Tender leaves are chewed and the juice swallowed to treat stomach-ache, coughs and snakebite. The ash obtained from burnt leaves is rubbed into snakebite wounds after scarification in order to hasten healing. The leaves are combined with those of mpandanjobvu and the liquid used to relieve the inflammation from sore eyes. The roots are used to treat prolonged menstruation, haemorrhage and miscarriage in women and also for the treatment of coughs, colds, body pain and STDs. An infusion of the root, combined with the root of the wild cow pea (Vigna sp.), is said to be a contraceptive. It is drunk for seven consecutive days during which time no intercourse is allowed. An infusion of the bark is used to treat coughs, colds, chest pains and snakebite. An infusion of the bark is used for the cure of an infection of the gums called ciseye.

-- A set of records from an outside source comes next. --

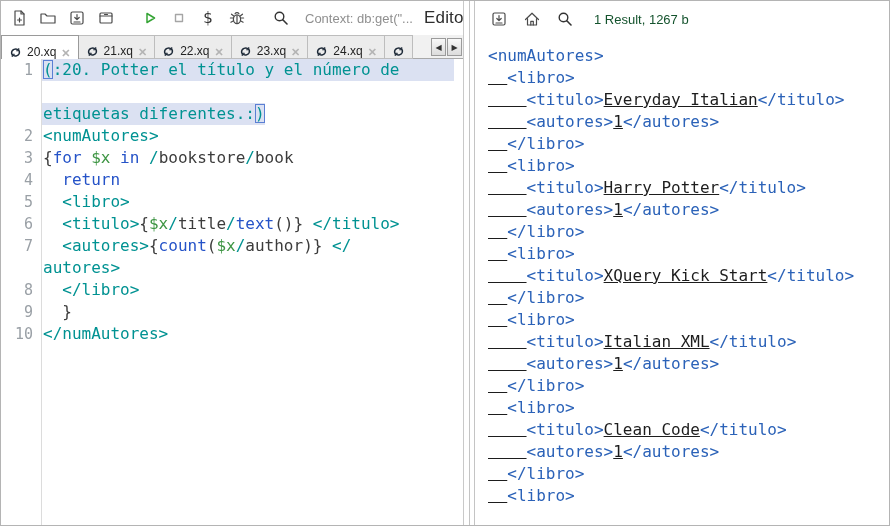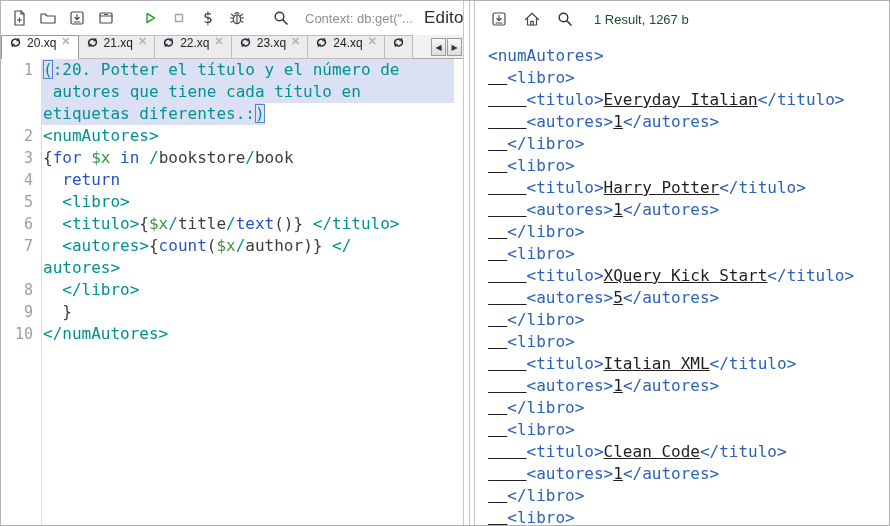"20.xq" .tab { align-items: flex-start -> flex-end }
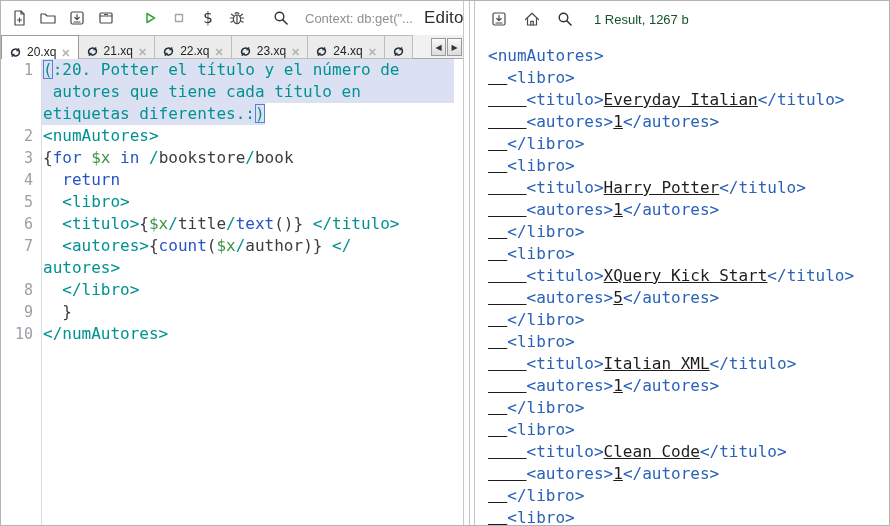"autores que tiene cada título" span.codewrap { html: <span><span> autores que tiene cada título en</span></span> -> none }
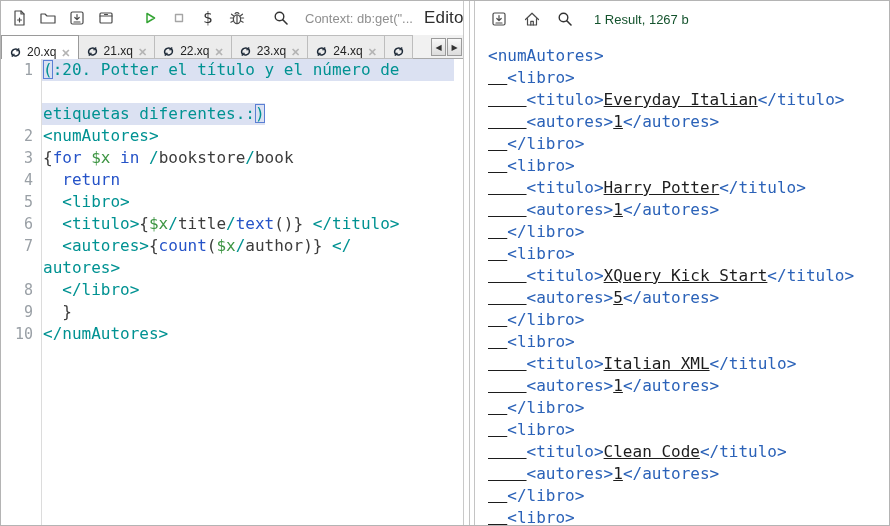"<autores>5</autores>" div.rrow { html: <div><span> </span><span>&lt;autores&gt;</span><span>5</span><span>&lt;/autores&gt;</span></div> -> none }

Agroforestry Uses: A pioneer species within its native area, where it tends to colonize clearings and fallows. Since it is a legume, and fixes atmospheric nitrogen, it might be a useful species to use when restoring woodland or setting up a woodland garden. A deep rooting species that produces considerable amounts of leaf litter, it can be used in soil protection initiatives. The use of the leaf litter as a mulch enhances soil fertility because the leaves decompose slowly. The tree competes very little with maize if left in fields and pollarded to reduce shade. Other Uses A fibre from the inner bark is used to make string, ropes and cloth. A red-brown dye can be obtained from the macerated bark. A blue dye can be obtained from the seeds and pods. A black dye is obtained from the roasted seed. The bark contains up to 18% tannins. The roots are a source of tannins. The inner bark is said to contain a gum that sweels in water and so can be used for caulking boats etc. The unripe seedpods are used as a soap substitute. The ashes of the plant are used for making soap. The seeds contain oil. No more information is given. The heartwood is pinkish to dark brown; the sapwood is light brown. The wood is straight-grained. It is used for poles, grain mortars, tool handles, spoons and bedsteads. The wood is used for fuel. Carbon Farming – Agroforestry Services: nitrogen. Fodder: pod.